Related
I have been assigned to convert this program to arm assembly v8.
int power(int x, int y){
if (x == 0){
return 0;
}
else if (y < 0){
return 0;
}
else if (y == 0){
return 1;
}
else {
return x * power(x, y - 1);
}
}
Although I'm not very familiar with ARM assembly language and would like to know where to start.
I have attempted to research a bit on this but ultimately found very little on the internet about ARM.
The magic command is arm-linux-gnueabi-gcc -S -O2 -march=armv8-a power.c.
I used arm-linux-gnueabi-gcc since I work on an X86-64 machine and gcc does not have ARM targets available. If you are on an arm system, you should be able to use regular gcc instead. If not it will error, but no harm done.
-S tells gcc to output assembly.
The -O2 is optional and just helps to optimize the code slightly and reduce debug clutter from the result.
-march=armv8-a tells it to use the ARM v8 target while compiling. I chose armv8-a somewhat arbitrarily. According to the docs all of the ARM v8 are armv8-a, armv8.1-a, armv8.2-a, armv8.3-a, armv8.4-a, armv8.5-a, armv8.6-a, armv8-m.base, armv8-m.main, and armv8.1-m.main. I have no idea what the differences are so you may want to choose a different one.
power.c just tells it which file to compile. Since we don't specify an output file (Ex: -o output.asm), the assembly will be outputted to power.s.
If you are not compiling on an arm machine that has provides the desired target with regular gcc, you can use arm-linux-gnueabi-gcc instead.
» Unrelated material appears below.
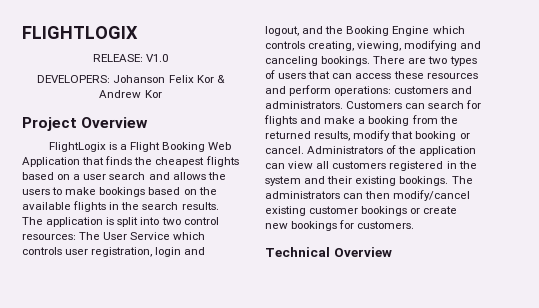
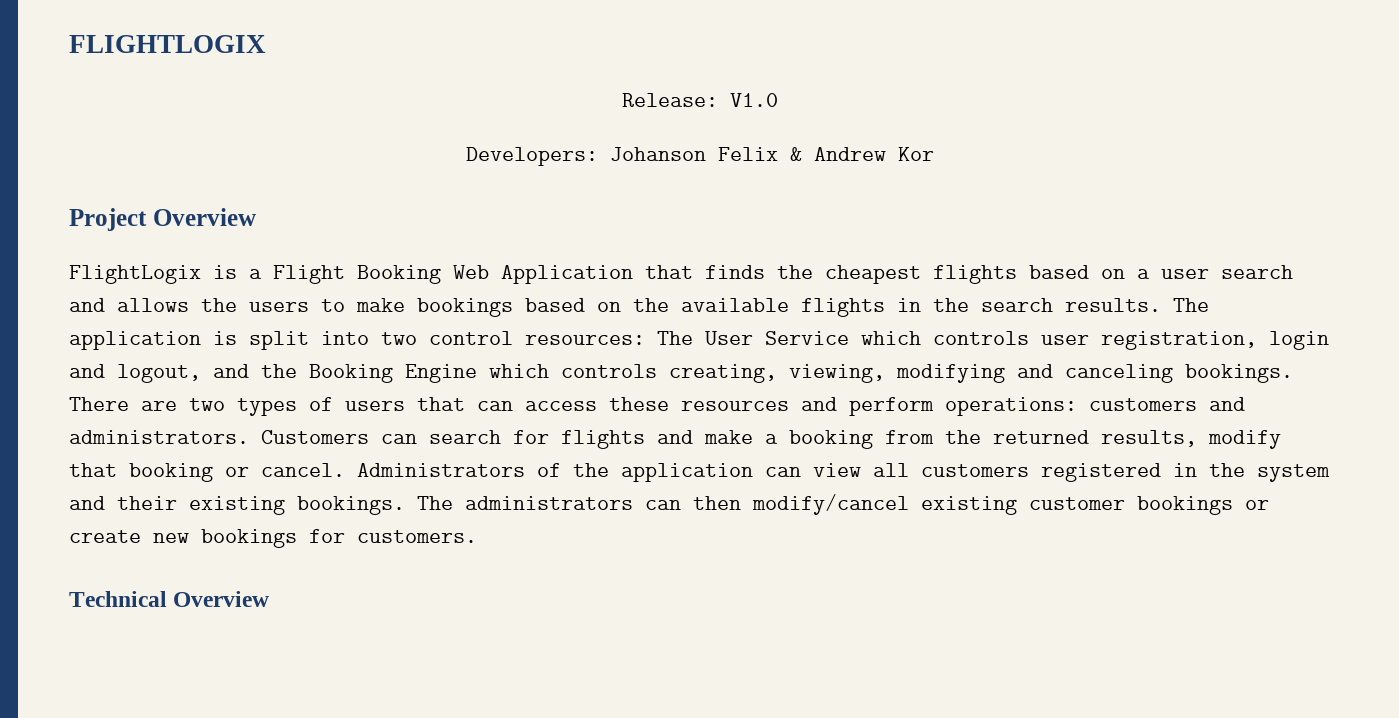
[92,54,143,62] RELEASE: -> [621,93,718,107] Release:
[37,75,111,83] DEVELOPERS: -> [465,147,598,166] Developers:
[196,75,214,83] Kor -> (778, 154) none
If you do not have it installed, you can install it with:
sudo apt-get update
sudo apt-get install gcc-arm-linux-gnueabi binutils-arm-linux-gnueabi
Output
If anyone is curious, this is the output I received when I tried it on my machine.
.arch armv8-a
.eabi_attribute 20, 1
.eabi_attribute 21, 1
.eabi_attribute 23, 3
.eabi_attribute 24, 1
.eabi_attribute 25, 1
.eabi_attribute 26, 2
.eabi_attribute 30, 2
.eabi_attribute 34, 1
.eabi_attribute 18, 4
.file "testing.c"
.text
.align 2
.global power
.syntax unified
.arm
.fpu softvfp
.type power, %function
power:
# args = 0, pretend = 0, frame = 0
# frame_needed = 0, uses_anonymous_args = 0
# link register save eliminated.
clz r2, r0
mov r3, r0
lsr r2, r2, #5
orrs r2, r2, r1, lsr #31
bne .L4
cmp r1, #0
mov r0, #1
bxeq lr
.L3:
subs r1, r1, #1
mul r0, r3, r0
bne .L3
bx lr
.L4:
mov r0, #0
bx lr
.size power, .-power
.ident "GCC: (Ubuntu 9.4.0-1ubuntu1~20.04.1) 9.4.0"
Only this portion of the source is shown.